Email Design Email Rendering HTML Emails by Scott Hardigree September 17, 2009
How a 'Pharmá' Email Avoided Filters and Gained New Customers
For legitimate email marketers it’s often difficult to avoid the dreaded spam folder. Now imagine that you service the pharmaceutical industry and your best selling point is that you specialize in said industry. Ouch. That’s the challenge that Bragfolio, a niche job board for pharmaceutical and medical job board, is faced with everyday. However through creativity and ingenuity the marketer claims huge returns on their email marketing efforts.
The email below was mailed to four separate 3rd-party, rented email lists. In this case their target audience was recruiters. First let’s look at the email with images on and off. Then we’ll identify some of the elements that most likely contributed to the strong performance.
Subject Line: Want to know the best kept secret in recruiting?
From Line: Bragfolio and [publication/list owner and name]
The subject line “Want to know the best kept secret in recruiting?” is intriguing and to relevant to the audience.
The preview text read “Finding top phármáceutica| sales talent should cost less…” (via the alt tag on the upper-left image), which effectively continued the theme of the subject line and further incented the reader to open the email. Note the use of alternative characters to avoid falling into the Pharma/Viagra spam bucket. Although this is not ideal it is necessary.
Once opened, the reader was encouraged to download the images, which again continued the story of the subject line and the first image. Those two image descriptions read “Know why?…”, “Please download the images first.” Once the images were downloaded, they displayed copy that was different from that n the alt tags, which answered the question of the subject line and delivered on the promise.

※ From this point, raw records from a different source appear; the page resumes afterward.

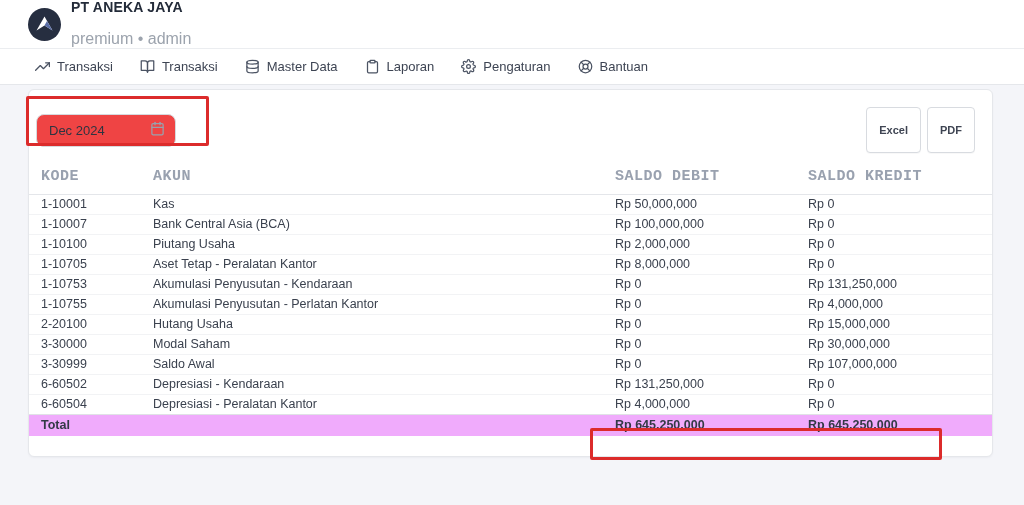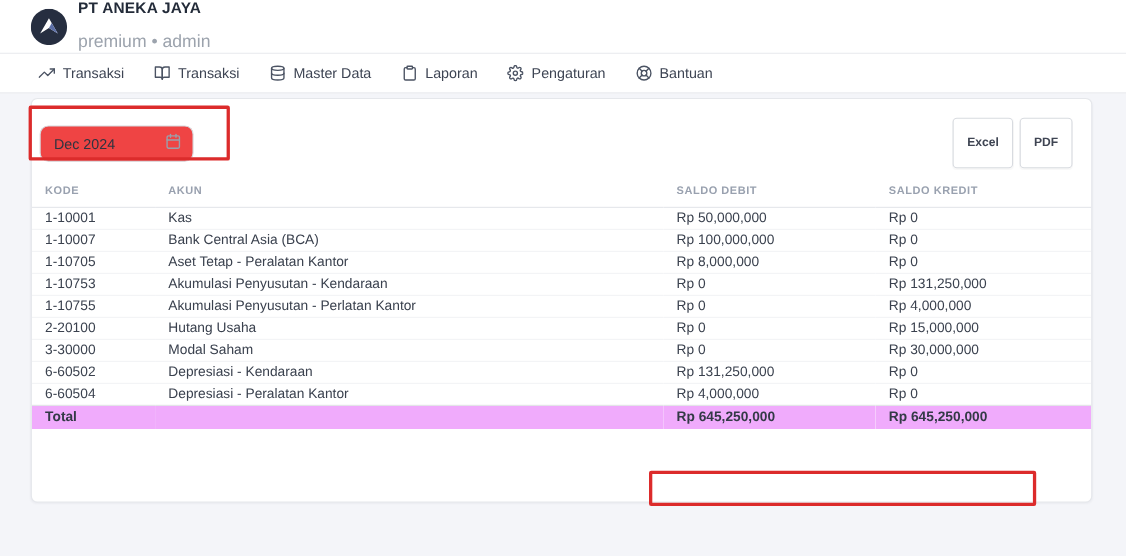"KODE" th { font-family: none -> Liberation Mono, monospace; font-size: 10px -> 15px }
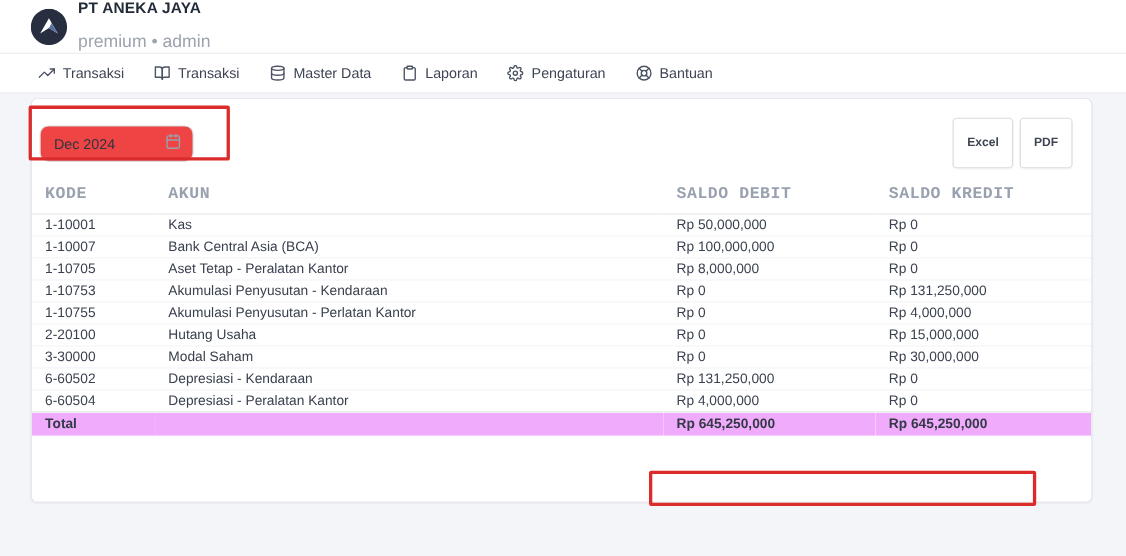"1-10100" tr { html: none -> <tr> <td>1-10100</td> <td>Piutang Usaha</td> <td>Rp 2,000,000</td> <td>Rp 0</td> </tr> }
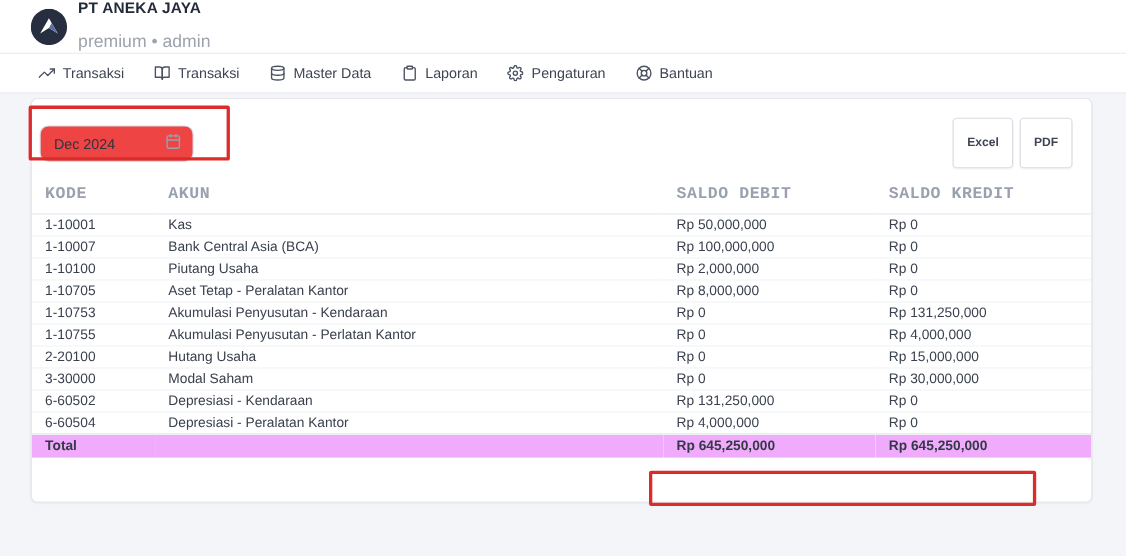"3-30999" tr { html: none -> <tr> <td>3-30999</td> <td>Saldo Awal</td> <td>Rp 0</td> <td>Rp 107,000,000</td> </tr> }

The offer was clear and above-the-fold. The copy was concise and crafted for the niche. The graphics were on brand, light, and well balanced. The email used clean inline CSS and standard fonts. I tested the code across all major business and consumer email clients. It was bullet-proof. The arrow which directed attention to the offer used a subtle amination (although I cannot recreate it here, it worked, trust me). My only criticism is that the landing page, often the ugly sister of email marketing and search marketing for that matter, needed work and I would also recommend including social media invites.
Jeff Stahl, CEO at Bragfolio, reports that this promotion received an average open rate of 38%, a 17% click-through rate, and a conversion rate of 6.2%, which crushed their previous control by a country mile. Keep in mind that I have no insight into their list selections or if the offer was particularly strong. But from looking at the creative it’s apparent that much time and attention was paid to crafting a message that resonated with their prospects and ensured that it was delivered to the inbox, opened, and acted upon. Very good stuff!